Brown spoke with Sani’s co-founders, Niki and Ritika Shamdasani, in a “Sani Sisters Present” Instagram Live session about activism, Black history education, and future steps to create social change.
When she was 14, Brown wrote a piece for the Jackson Free Press about the Mississippi state flag titled, “The ‘Cloth on the Stick’ Represents Hatred Toward Me.” She is featured in the Mississippi Civil Rights Museum’s “Where Do We Go From Here?” gallery.
“That was a boom moment,” Brown said. “I was like ‘Me? Me? I get to say something?’”
Brown said her history classes in school did not go as in depth into Black history as they could have.
“A lot of what I learned, I had to learn on my own, as far as going beyond the textbook and really basic stuff,” she said.
In recent months, Brown has been active in Mississippi’s protests against police brutality after the death of George Floyd in Minnesota.
“It’s no longer a difference of opinion, it’s just like are you going to be on the right side or the wrong side?”

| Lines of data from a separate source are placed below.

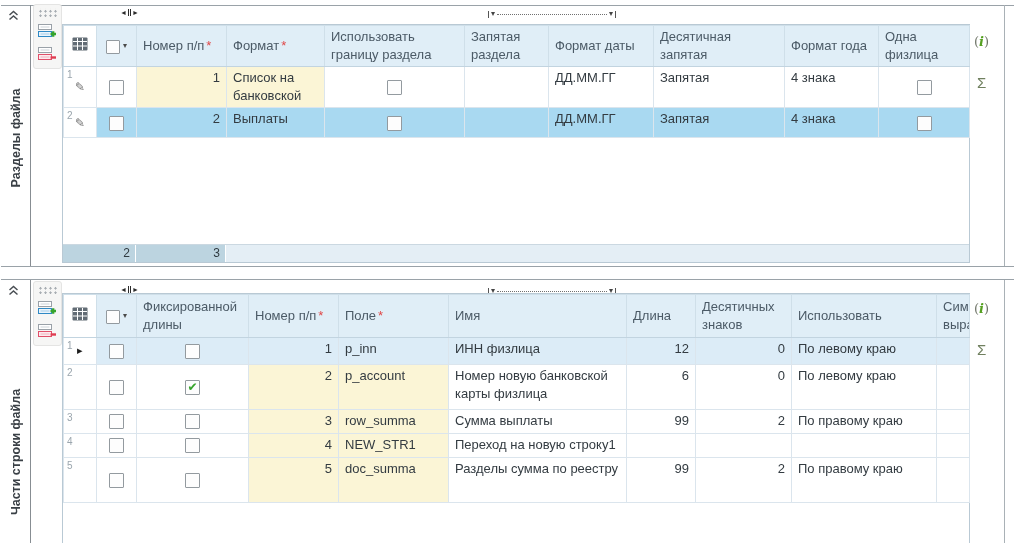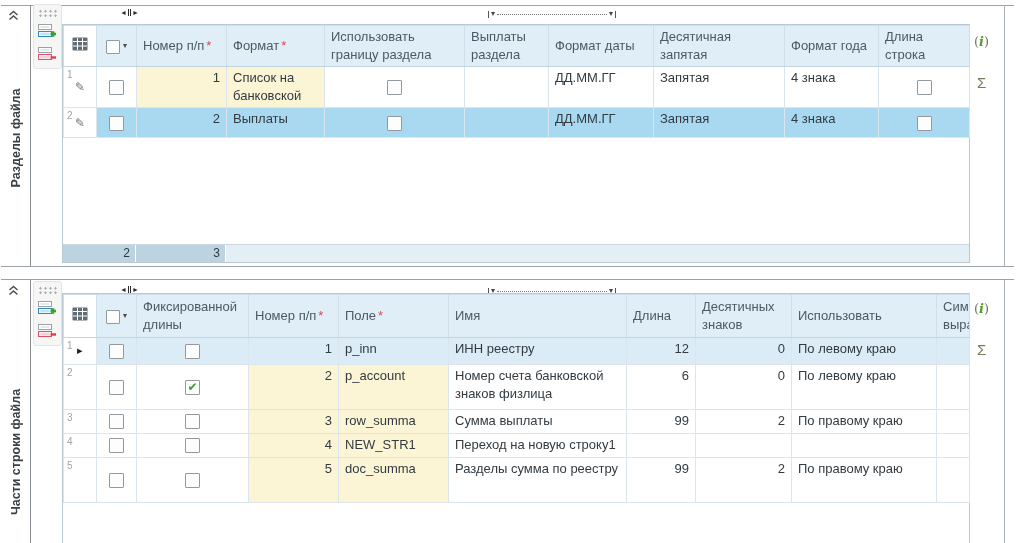--- a/index.html
+++ b/index.html
@@ -146,7 +146,7 @@
               <th><span>Номер п/п</span><span class="req">*</span></th>
               <th><span>Формат</span><span class="req">*</span></th>
               <th><span>Использовать границу раздела</span></th>
-              <th><span>Выплаты раздела</span></th>
+              <th><span>Запятая раздела</span></th>
               <th><span>Формат даты</span></th>
               <th><span>Десятичная запятая</span></th>
               <th><span>Формат года</span></th>

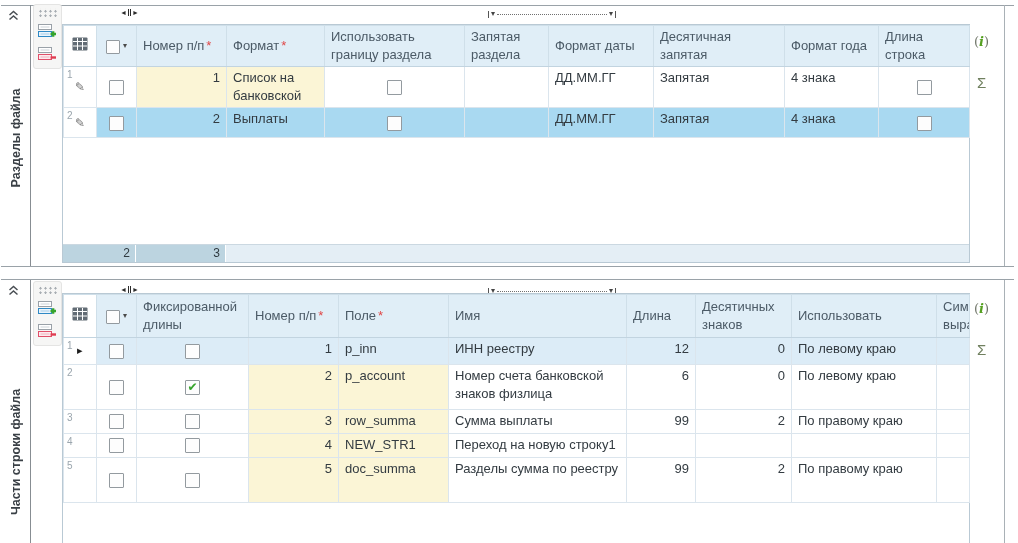--- a/index.html
+++ b/index.html
@@ -150,7 +150,7 @@
               <th><span>Формат даты</span></th>
               <th><span>Десятичная запятая</span></th>
               <th><span>Формат года</span></th>
-              <th><span>Длина строка</span></th>
+              <th><span>Одна физлица</span></th>
             </tr>
           </thead>
           <tbody>

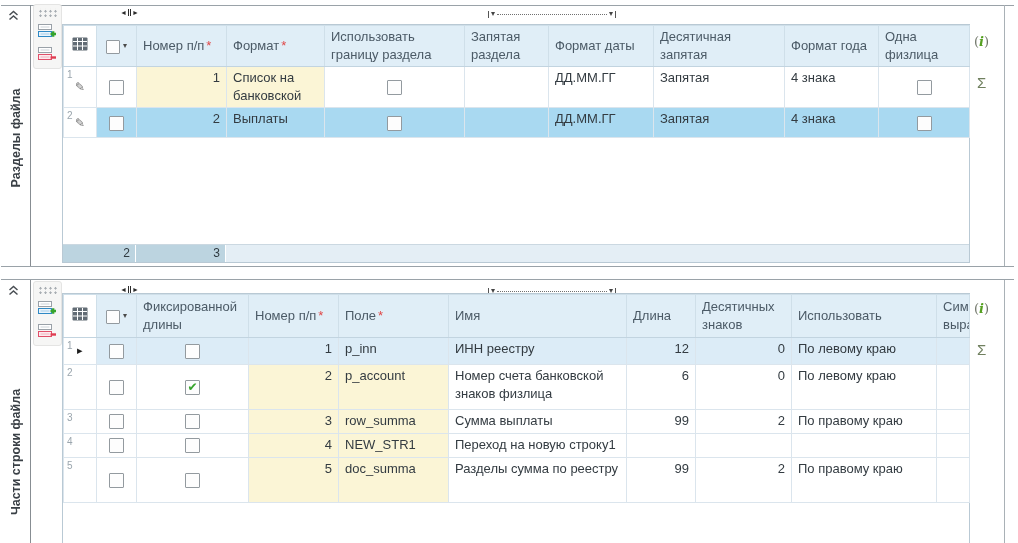--- a/index.html
+++ b/index.html
@@ -291,7 +291,7 @@
               <td class="cbcell"><span class="cb"></span></td>
               <td class="num">1</td>
               <td>p_inn</td>
-              <td>ИНН реестру</td>
+              <td>ИНН физлица</td>
               <td class="num">12</td>
               <td class="num">0</td>
               <td>По левому краю</td>

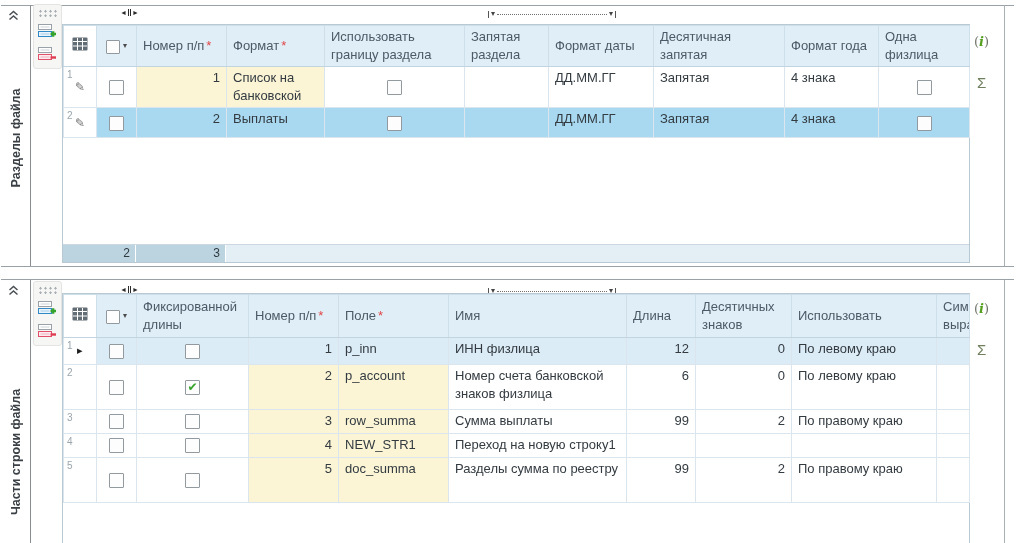--- a/index.html
+++ b/index.html
@@ -305,7 +305,7 @@
               <td class="cbcell"><span class="cb">✔</span></td>
               <td class="num yellow">2</td>
               <td class="yellow">p_account</td>
-              <td>Номер счета банковской знаков физлица</td>
+              <td>Номер новую банковской карты физлица</td>
               <td class="num">6</td>
               <td class="num">0</td>
               <td>По левому краю</td>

Brown also spoke about the commonly known portrait of Mississippi, though as a state, it has the highest percentage of Black residents in the U.S.
“We have to stop acting like the South is a monolith of just country white people or just rural white people,” Brown said. “That’s not the South. That’s not Mississippi. We’re the Blackest state in the nation.”
She encouraged non-Black allies to stay involved in the current social justice movement, particularly within their communities.
“Really an ally’s biggest thing is going to be of course providing support and a foundation for the people or the group that’s protesting, but also just ensuring education of their own groups,” Brown said. “It’s working to support us, but most of the work happens within your own community.”
Brown will begin college at NC A&T this fall as a history major. She will continue her activism work and remains hopeful seeing the work of other young activists alongside her.
“It gives me a sense of security because I know I’m not doing this by myself,” Brown said. “Because there are plenty of young people across the country who want the exact same thing that I want. Some of them look like me and some of them don’t.”